Action item
As you write out the lines from the one containing "none -> <div>Левый" through the last line of the records, keep them exact and leave out pictures.

Extracted data
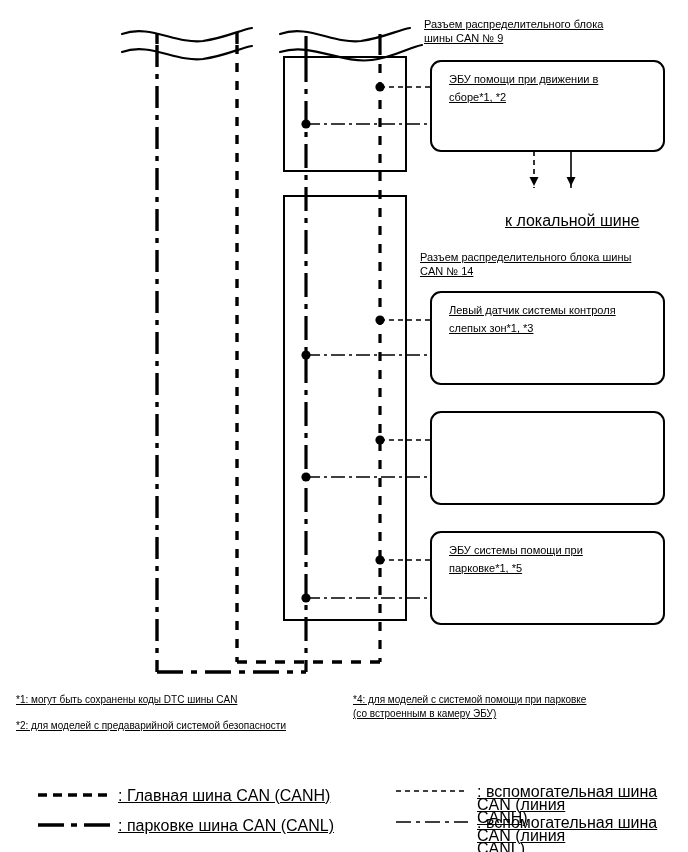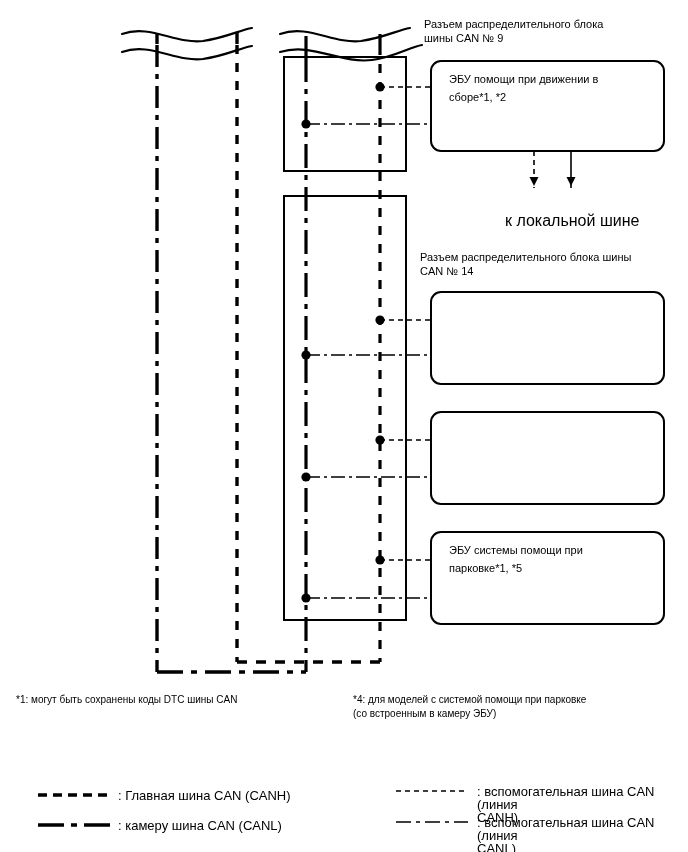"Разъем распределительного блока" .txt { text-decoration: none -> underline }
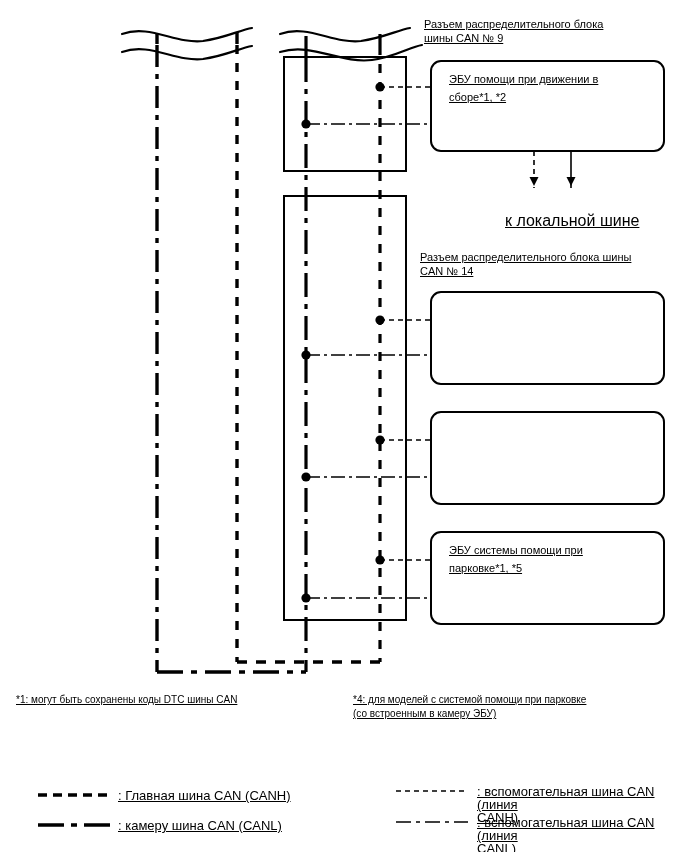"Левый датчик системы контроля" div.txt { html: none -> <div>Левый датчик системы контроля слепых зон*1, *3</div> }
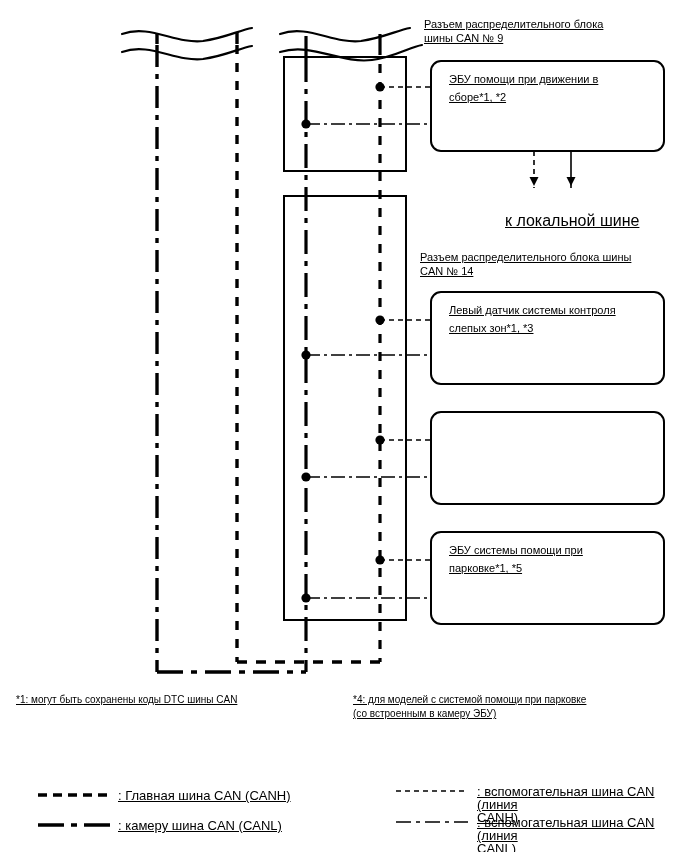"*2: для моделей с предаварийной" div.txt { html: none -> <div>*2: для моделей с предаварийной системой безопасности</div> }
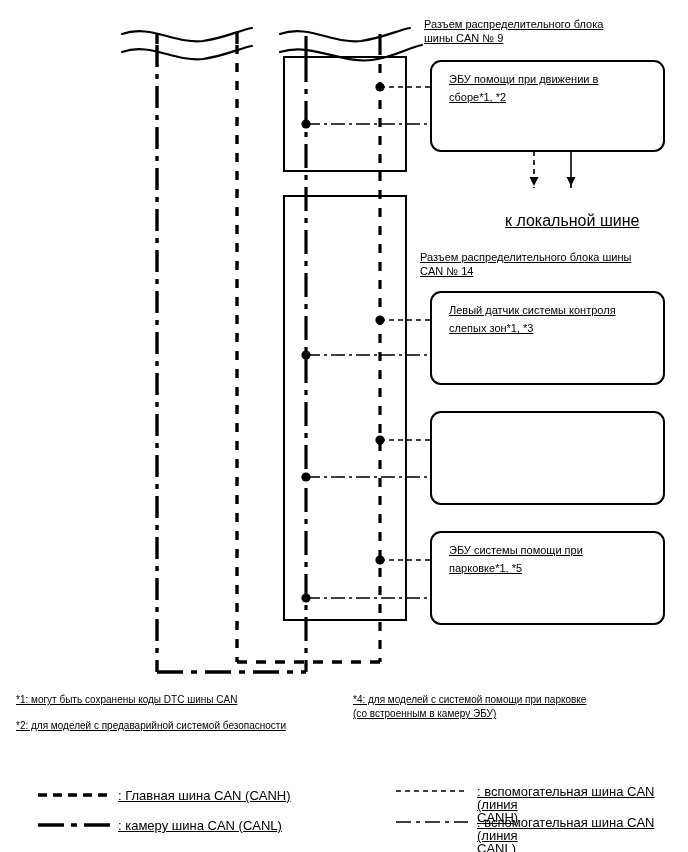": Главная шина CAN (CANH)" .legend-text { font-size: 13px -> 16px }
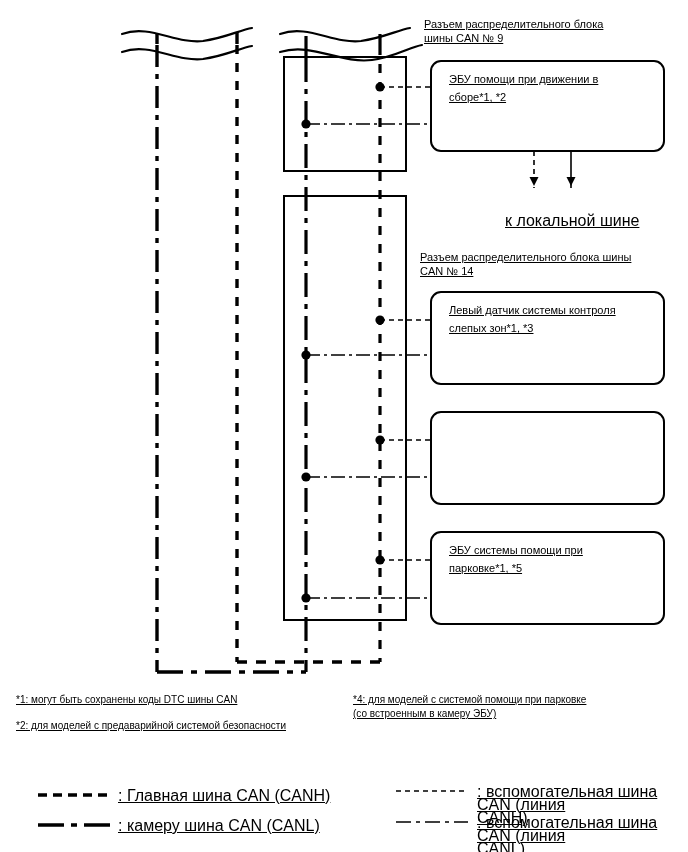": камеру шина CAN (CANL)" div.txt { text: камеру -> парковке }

Response to the task
"Левый датчик системы контроля" div.txt { html: none -> <div>Левый датчик системы контроля слепых зон*1, *3</div> }
"*2: для моделей с предаварийной" div.txt { html: none -> <div>*2: для моделей с предаварийной системой безопасности</div> }
": Главная шина CAN (CANH)" .legend-text { font-size: 13px -> 16px }
": камеру шина CAN (CANL)" div.txt { text: камеру -> парковке }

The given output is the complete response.